- Theatrical release poster
- Directed by: Joe Dietsch Louie Gibson
- Written by: Joe Dietsch Louie Gibson
- Produced by: Bryson Pintard
- Starring: Lexy Kolker Annet Mahendru Milo Gibson Michael Cudlitz Tim Heidecker
- Distributed by: Samuel Goldwyn Films
- Release date: February 6, 2022 (Mammoth);
- Running time: 91 minutes
- Country: United States
- Language: English

= Manifest West =

Manifest West is a 2022 American thriller drama film written and directed by Joe Dietsch and Louie Gibson and starring Lexy Kolker, Annet Mahendru, Milo Gibson, Michael Cudlitz and Tim Heidecker.

==Plot==
Struggling with financial pressures and the effects of a family tragedy, Dave and Alice choose to move their family from suburban life, to live off-grid in the remote North American wilderness. Hoping for a fresh start and to escape the pressures of society, they embrace a simpler way of life, learning survival skills to help adapt living in the wild.

Initially, the new lifestyle brings the family closer together. However, former teacher Alice has bipolar disorder, which worsens and causes unpredictable behavior. Dave believes Alice's condition can be cured with rest, and gradually becomes suspicious of outsiders. Tensions grow within the family and other nearby communities.

Concerns from local authorities and child protection services adds to the pressure. As her parents' relationship declines, Riley is forced to navigate a frightening reality in the wilderness that was meant to save them.

==Production==
===Pre-production===
Script writing started in 2019, with the premise inspired by government stand-offs in the USA during the 1990s and how those people may have chosen to live alternatively during that time.
Principal photography was originally due to commence in early 2020, however shooting was postponed for two months due to the Coronavirus pandemic.

===Casting===
In writing and developing the character Riley, who is the film's storyteller, directors Dietsch and Gibson recalled their own childhood experiences. When deciding upon the character being a younger girl, Dietsch highlighted that they wanted to include scenes of her doing the same things similar aged boys would, rather than portraying a "princess" stereotype. In casting Riley, the writers approached agents in Los Angeles, including talent agency Coast to Coast, who recommended Lexy Kolker, describing her as a "perfect" fit. This was the first time that Lexy Kolker featured in the same film with her sister, Ava Kolker. Her on-screen sister Mary, played by Madison Friedman, is a long-term close family friend of the Kolker family.

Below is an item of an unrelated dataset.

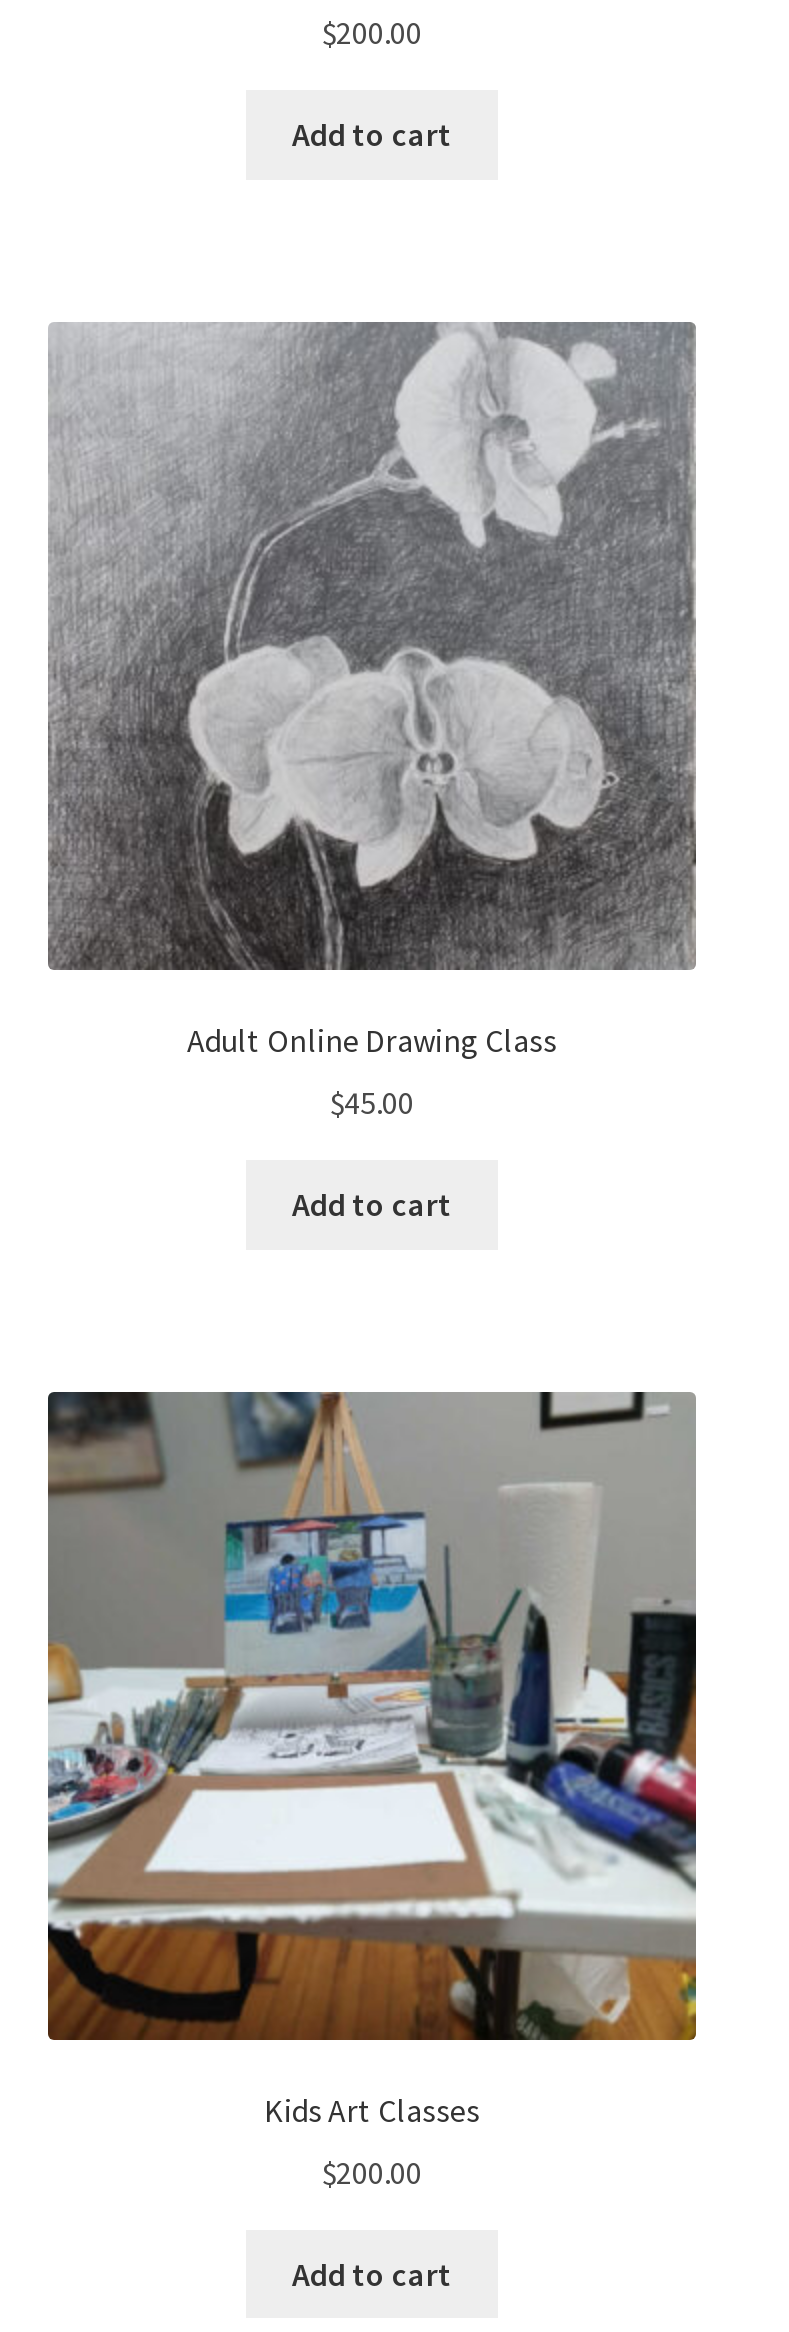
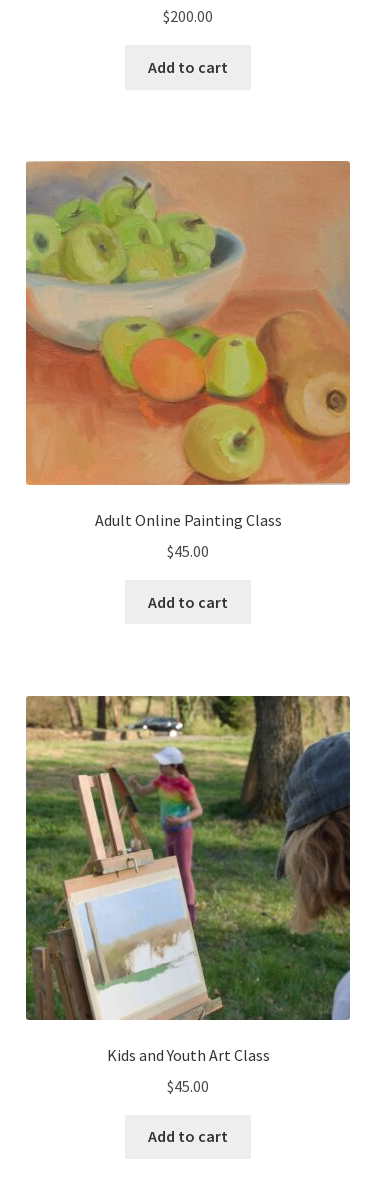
[46,322,698,1060] [image] | Adult Online Drawing Class -> [25,161,351,530] [image] | Adult Online Painting Class
[46,1390,698,2130] [image] | Kids Art Classes -> [25,695,351,1065] [image] | Kids and Youth Art Class
[322,2151,422,2191] $200.00 -> [167,1076,209,1096] $45.00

The roles for the two adult leads were written specifically for Milo Gibson and Annet Mahendru, who are the brother and wife respectively of co-director and co-writer Louie Gibson. They were originally planning to feature together in a different film, which did not materialise. Speaking of the film, Mahendru felt it was "very hard and gut-wrenching", describing the material as difficult, particularly as they approached the "more meaty and crazy parts of the film".

==Release==
The film premiered on February 6, 2022 at the Mammoth Film Festival, where it won the prize for Best Genre Film.

In July 2022, it was announced that the North American distribution rights to the film were acquired by Samuel Goldwyn Films.

The film was released in theaters, on demand and on digital on November 11, 2022.

==Reception==
The film has a 63% rating on Rotten Tomatoes based on eight critic reviews.

Michael Talbot-Haynes of Film Threat rated the film an 8 out of 10 and wrote, "Manifest West is a drama that breaks through the mythology of the family picture to reach something much more primal. Pack up some provisions and start hiking to find it." Writing for Decider, John Serba felt the film was "thoughtful and well-considered", describing it as a "rock-solid drama crafted with an admirable sense of intent and purpose".